President Donald Trump on June 6 commuted the life sentence of a woman who was imprisoned for drug conspiracy. TV personality Kim Kardashian West met with Trump last week to ask for clemency.
Trump commuted the life sentence of Alice Marie Johnson, 63, after taking account of her behavior as well as the 22 years she’s already spent behind bars.
According to her warden, Arcala Washington-Adduci, Johnson “exhibited outstanding and exemplary work ethic” and was “willing to go above and beyond in all work tasks.”
Johnson was sentenced in 1997 for cooperating with a group of people that were getting large shipments of cocaine from Houston and distributing them in Memphis. She used money from the criminal enterprise to buy a commercial cleaning company franchise and make a downpayment on a house. She was found guilty on five counts, including drug conspiracy and money laundering. It was her first offense.
Kushner is working on a prison reform initiative that would provide programs teaching life skills, morals, and academics, offer drug addiction treatment, prison jobs, mentoring, and more to all federal inmates. It would also allow many nonviolent offenders with low risk of recidivism to spend the last part of their sentences in alternative detention such as home confinement, halfway houses, and community supervision.
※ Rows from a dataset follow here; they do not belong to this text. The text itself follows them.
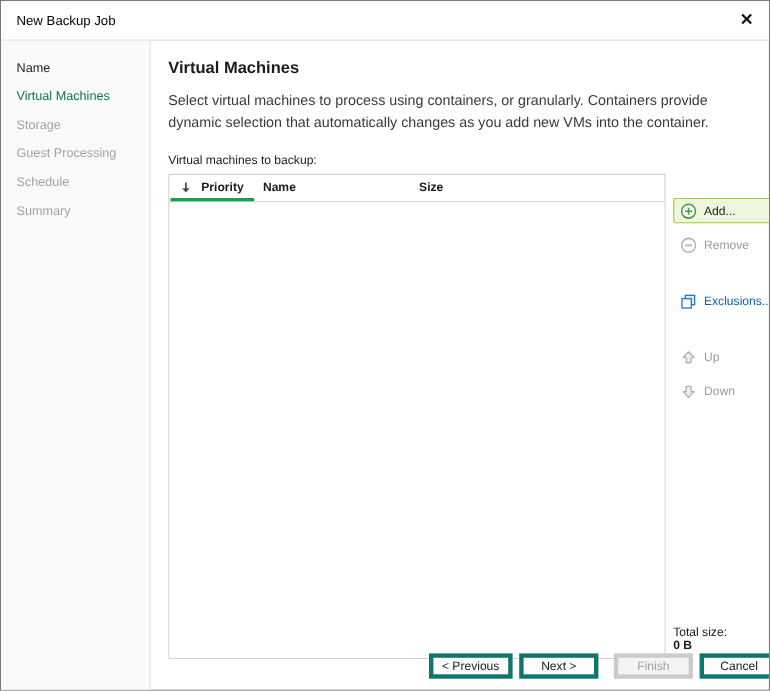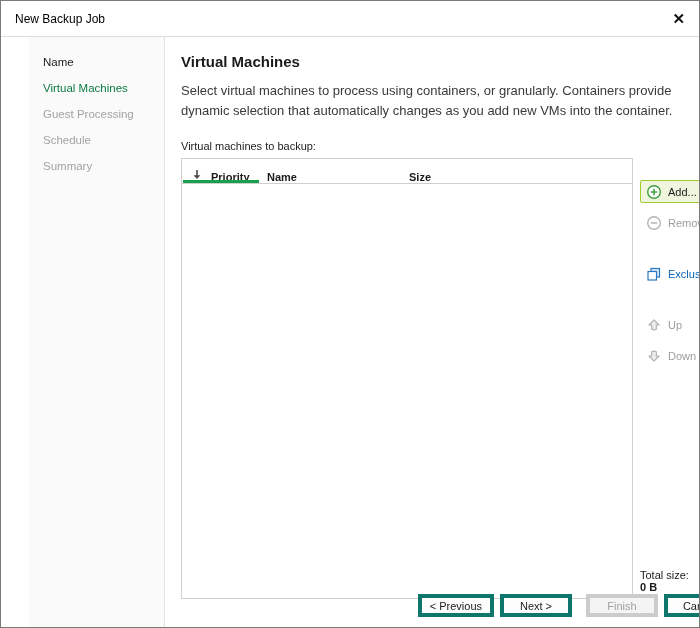"Name" .content { padding-left: 28px -> none }
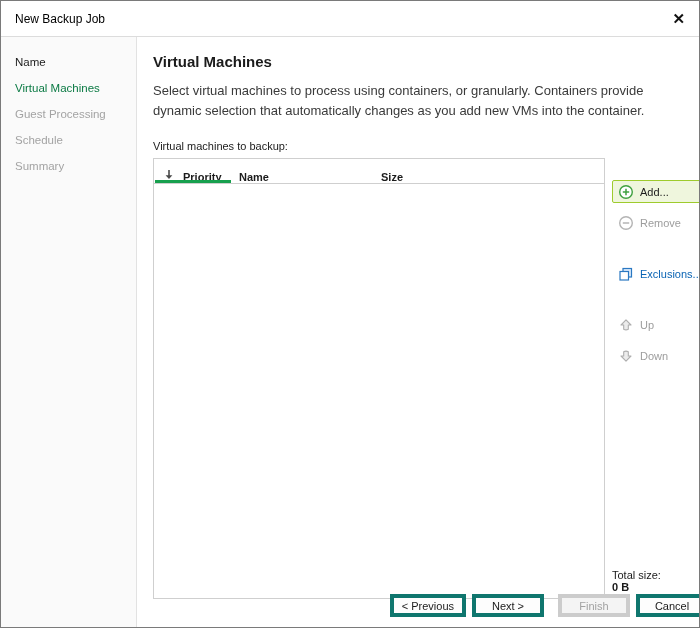"Storage" div.item { html: none -> <div>Storage</div> }
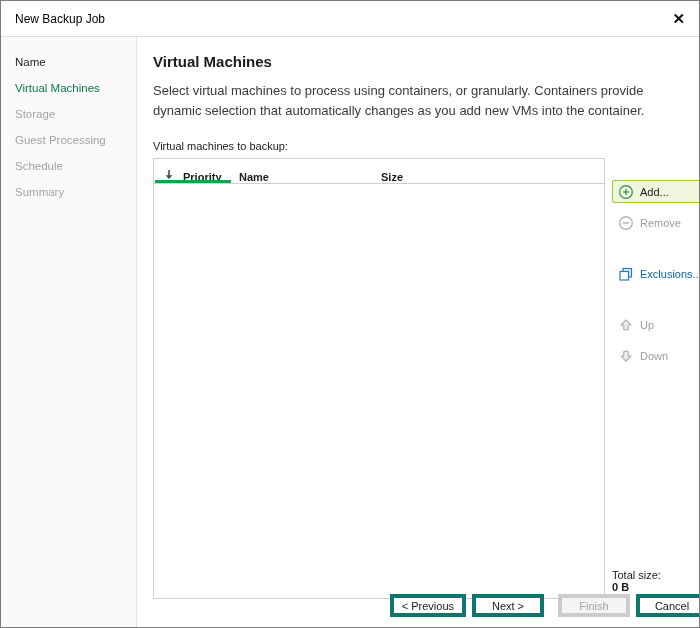"Priority" .th { align-items: flex-end -> center }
On June 6, it was Kardashian West who called Johnson to give her the good news.
The White House concluded, “While this Administration will always be very tough on crime, it believes that those who have paid their debt to society and worked hard to better themselves while in prison deserve a second chance.”
Johnson was at the top of the list of recommendations to President Barack Obama’s Clemency Project 2014 by CAN-DO, a nonprofit advocating clemency for nonviolent drug offenders.
Obama, however, denied her clemency without explanation.
Kardashian West was hoping to secure a pardon from Trump, who recently issued a rare posthumous pardon to legendary boxer Jack Johnson.
Johnson’s early 20th-century career was destroyed after he was prosecuted and imprisoned on racially motivated charges.
Boxers, historians, academics, and politicians had pushed for a pardon for Johnson for 14 years. Presidents George W. Bush and Barack Obama never acted on the requests. Trump revealed in April that he was considering a full pardon after hearing about it from actor Sylvester Stallone.